Relief!  According to the OS map, the next 2km of this road was the official coast path, but there were no signs!  We walked it quickly, much more efficiently than the cliff top path, but it was boring!  There was no traffic.  We turned on to a waterlogged track, but we were used to waterlogged paths by now — we both had mud splattered up well above our knees.  We got back to the coast at the top of Whistling Sands.  There we came across the first Coast Path sign in miles — on top of the cliff and pointing in both directions!  Aaarrgh! 

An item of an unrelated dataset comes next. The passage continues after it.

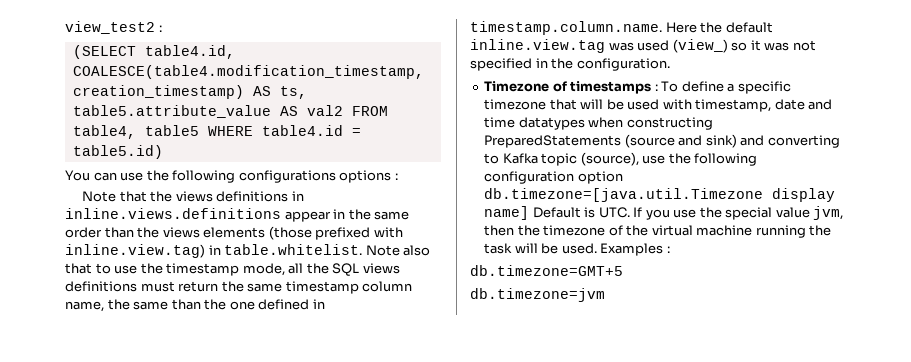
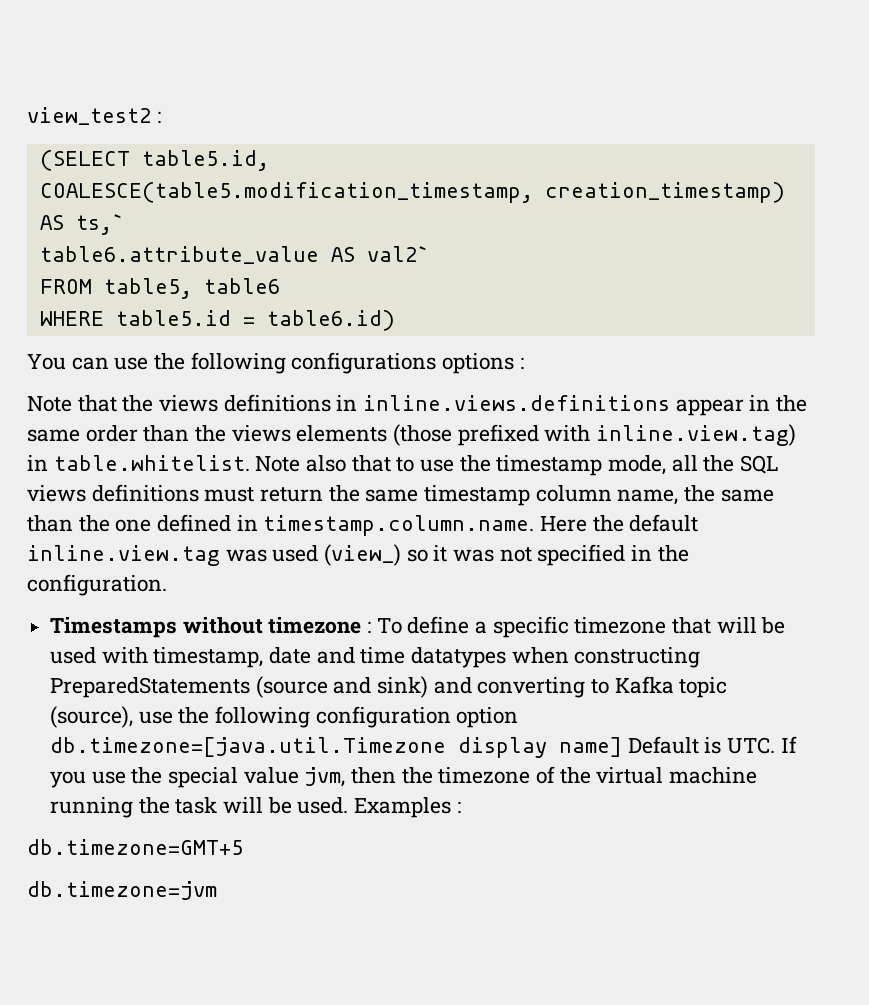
[144,45,235,59] [72,65,424,79] [72,85,307,99] [72,105,388,118] [72,125,361,139] [72,145,163,159] table4.id, COALESCE(table4.modification_timestamp, creation_timestamp) AS ts, table5.attribute_value AS val2 FROM table4, table5 WHERE table4.id = table5.id) -> [141,150,269,171] [39,182,785,203] [39,214,124,235] [39,246,429,264] [39,278,280,299] [39,310,395,331] table5.id, // COALESCE(table5.modification_timestamp, creation_timestamp) AS ts,` // table6.attribute_value AS val2` // FROM table5, table6 // WHERE table5.id = table6.id)
[484,81,652,94] Timezone of timestamps -> [50,617,362,638] Timestamps without timezone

We descended through a rubbish-strewn cutting on to the sands.  There we spent a pleasant twenty minutes or so making the sand squeak under our feet!  There were several landslips on the soft cliffs, some looked quite recent.  We sat on the end of a broken-off road and ate the rest of our lunch though it was now evening.  We idly watched a youth group playing football on the beach, and decided to end our Walk there because it was far too late in the day to walk on to Aberdaron where we had parked our car this morning.  We walked up the road to the car park hoping we could cadge a lift off someone to Aberdaron.
 
That ended Walk no.352, we shall pick up Walk no.353 next time in Whistling Sands car park at the top of the cliffs.  It was twenty-five past six, so the Walk had taken us eight hours ten minutes.    We had had enough!  The walking had been much tougher than we had anticipated, and I was all in.  We asked the driver of the one and only car parked at Whistling Sands if he could give us a lift to Aberdaron, but he was going the other way.  So we route-marched it along the roads – two and a half miles in 55 minutes, not bad for two tired old fogies!  (We were not passed by a single vehicle going our way, and precious little going the other.)  We had our tea and biscuits, then drove back to our caravan.  
We have decided to break up this Trek into more ‘bite-size’ chunks and have more rest days in between.  Otherwise we pretty soon won’t be enjoying it, and that is the whole point.  We don’t need to go so madly at it, now we’ve finished with Scotland and are much nearer home.